In one study, all 21 patients who had surgery for eyelid colobomas (a gap in the eyelid) had acceptable cosmetic results, and their vision strength compared to their other eye was similar. This suggests a good outlook for patients with eyelid colobomas who have early surgery.
Possible Complications When Diagnosed with Eyelid Coloboma
Eyelid colobomas often cause complications, leading to reduced vision in the affected eye. This condition can result in exposure keratopathy, a defect where the eye’s surface can’t maintain lubrication without the eyelid coverage, leading to faster evaporation of tear film and dryness. It can lead to the breakdown of the cornea’s protective layer, making the eye vulnerable to infectious keratitis, a severe eye infection.
Additionally, eyelid abnormalities can result in changes to the eye’s curvature, causing astigmatism, a condition distorting vision. If not treated timely, it may further cause amblyopia, commonly known as ‘lazy eye.’

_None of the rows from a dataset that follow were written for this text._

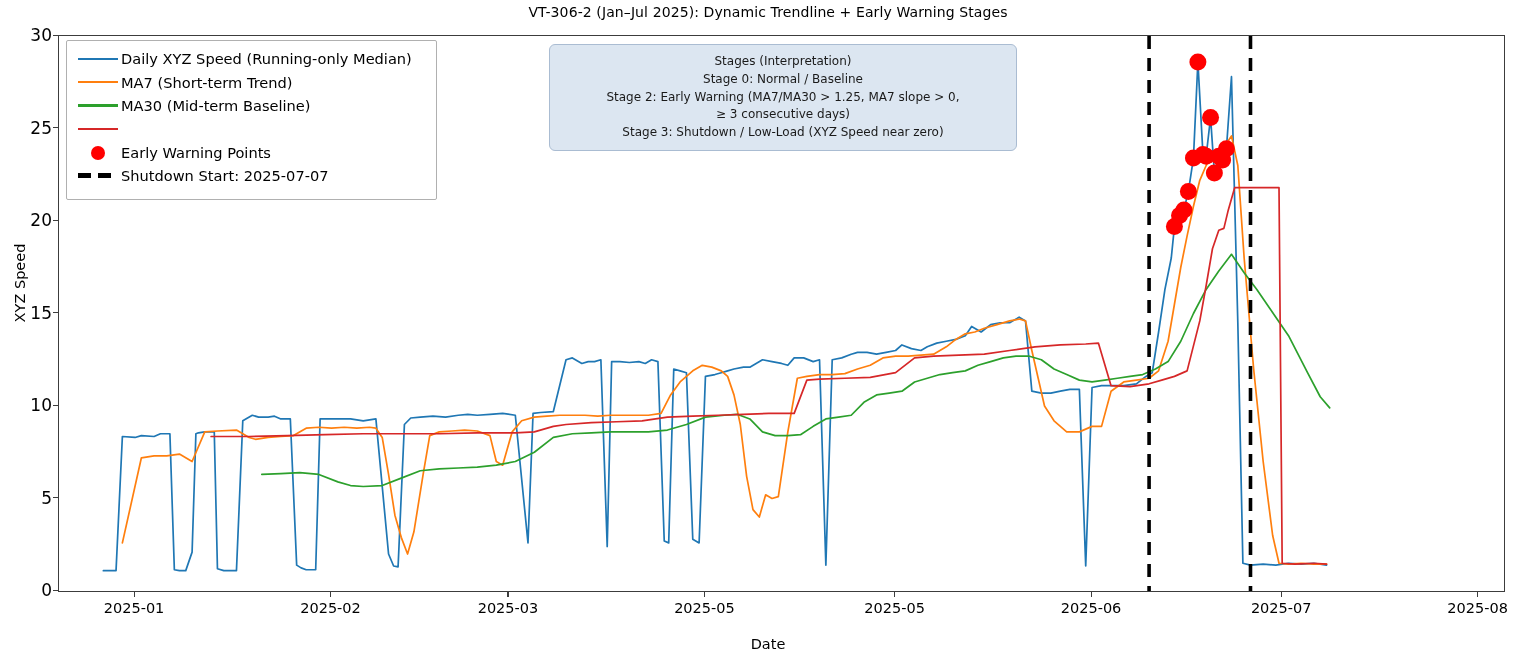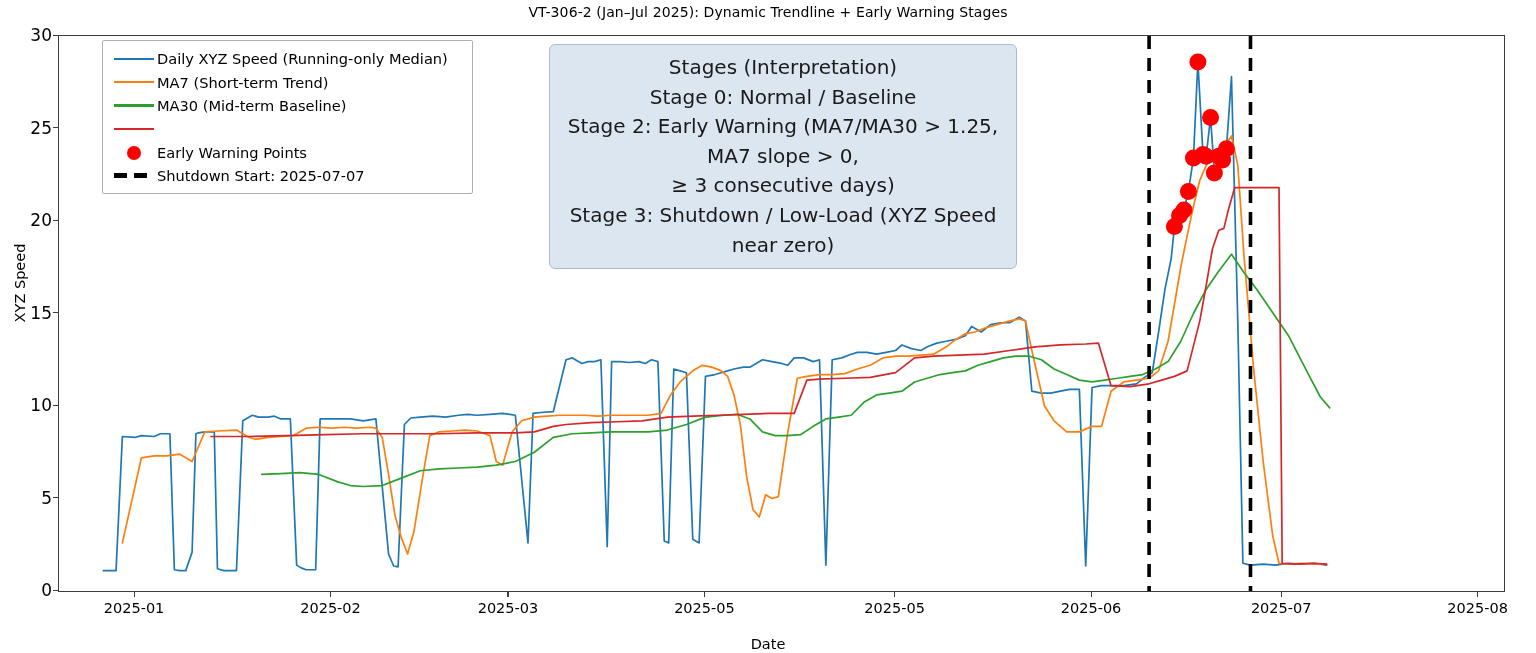"Daily XYZ Speed (Running-only Median)" #legend-box { margin-left: 36px -> none; padding: 6px 8px 6px 8px -> 6px 8px 12px 8px }
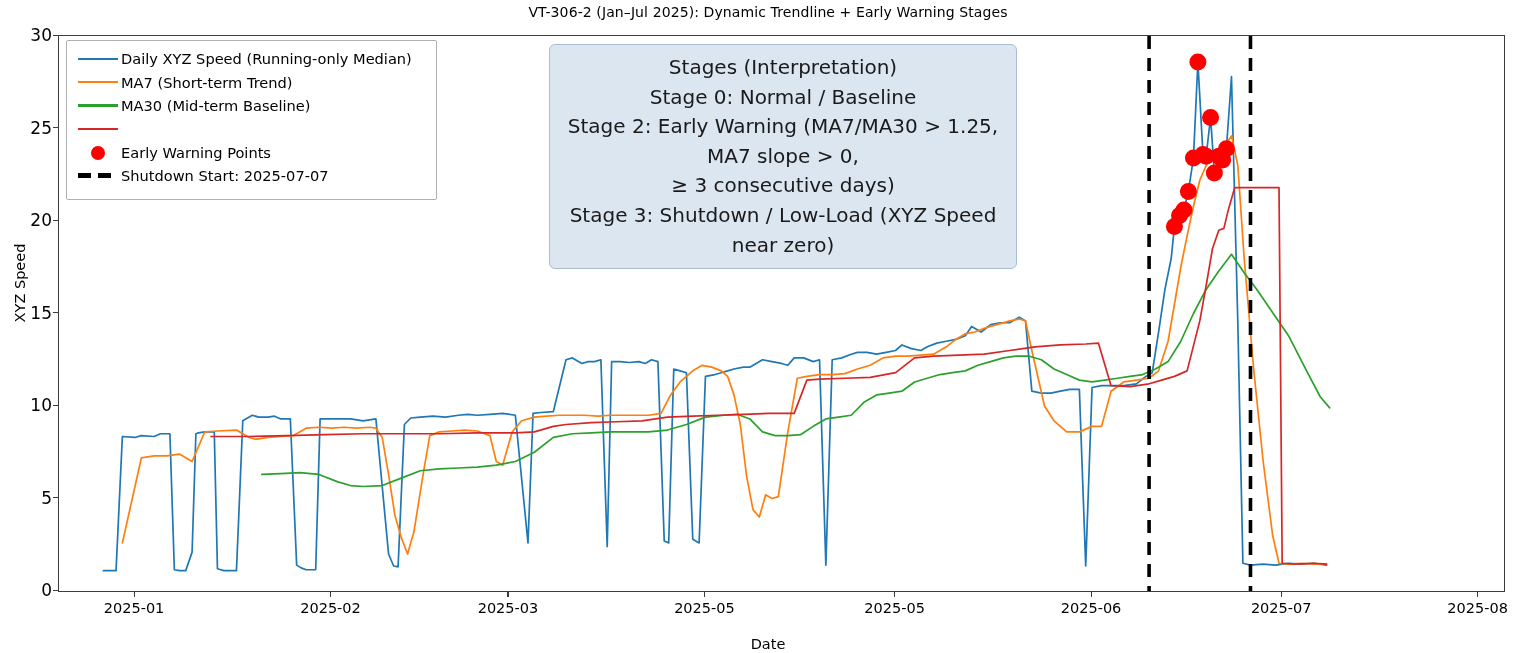"Stages (Interpretation)" #annotation-box { font-size: 20px -> 12px }
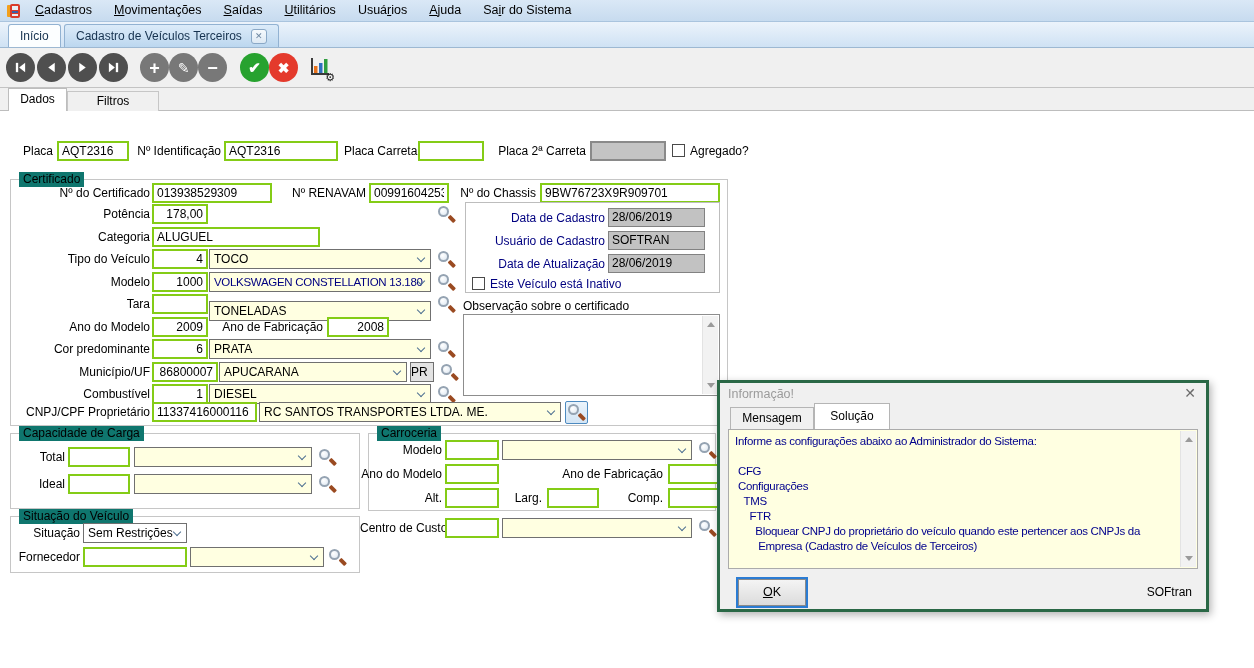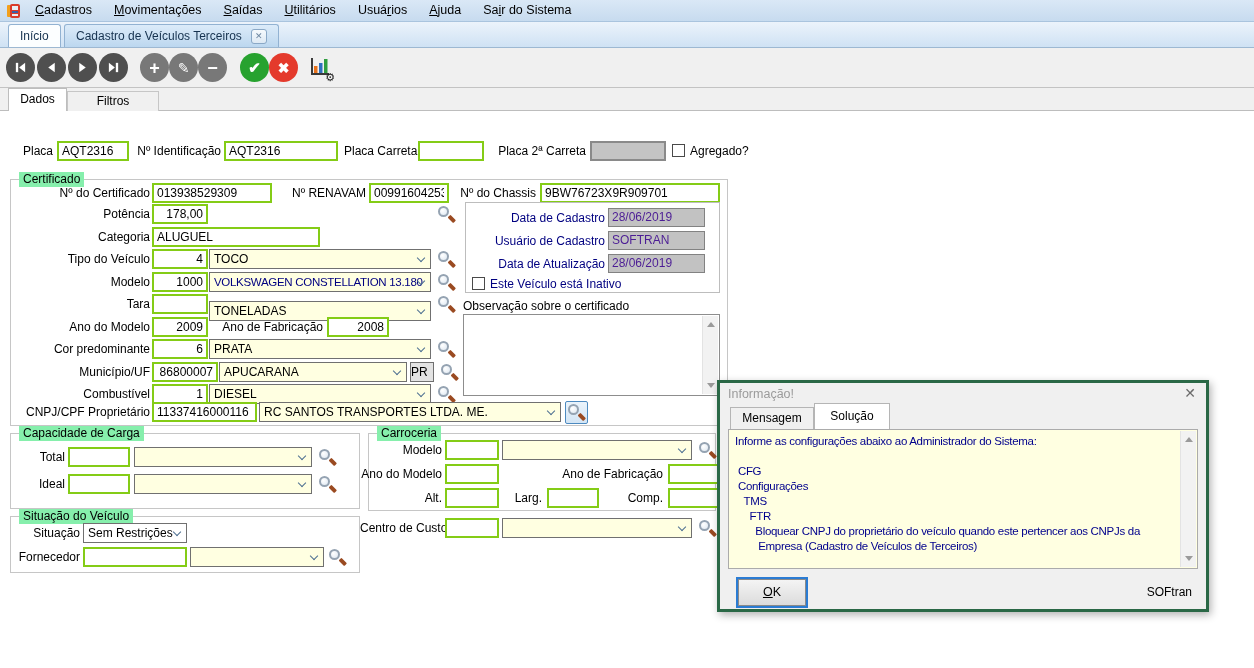"Certificado" .lg { background: #86efac -> #0f766e }
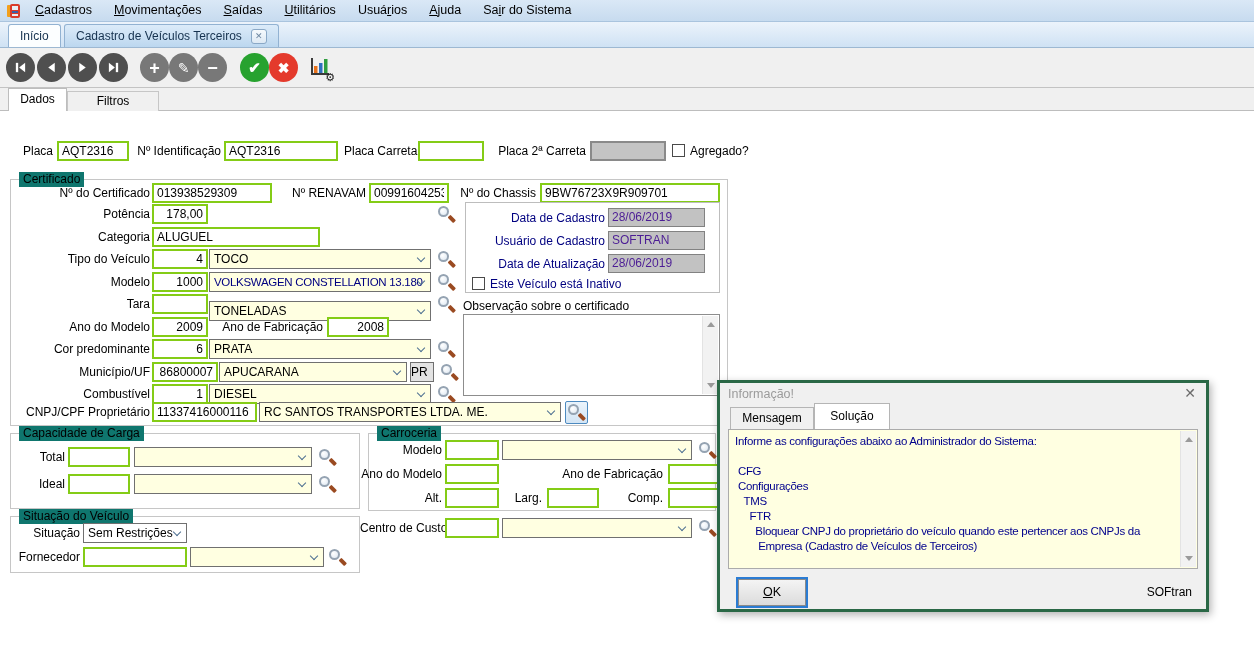"28/06/2019" .gfield { color: #4c1d95 -> #000000 }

Amblyopia often goes hand in hand with strabismus, another eye condition leading to unaligned eyes, which is also frequently seen in cases of eyelid coloboma. Besides, the lack of eyelid tissue can result in cosmetic deformities that can affect a person’s appearance.
Possible Complications of Eyelid Coloboma:
- Reduced vision in the affected eye
- Exposure keratopathy, leading to dry eyes
- Infectious keratitis, a severe eye infection
- Astigmatism, a condition affecting the eye’s focus
- Amblyopia or ‘lazy eye’
- Strabismus, a condition causing unaligned eyes
- Cosmetic deformities affecting appearance
Preventing Eyelid Coloboma
Parents should take comfort in knowing that the appearance of their child’s eye will be taken into consideration with treatment. However, it is also important to maintain reasonable expectations. The main treatment goal is to enhance the functionality of the eyelid and preserve the eye’s visual ability. Addressing other eye problems such as astigmatism (an imperfection in the eye’s curvature), amblyopia (also known as lazy eye) and strabismus (crossed or turned eyes), will also be a part of the ongoing treatment. Parents should be prepared for the need for follow-up appointments to ensure the best possible visual outcome for the child.
If the child has associated syndromes, such as Treacher Collins syndrome which is an inherited condition passed down from parents, genetic counseling is crucial. This will help in understanding the condition better and managing it effectively.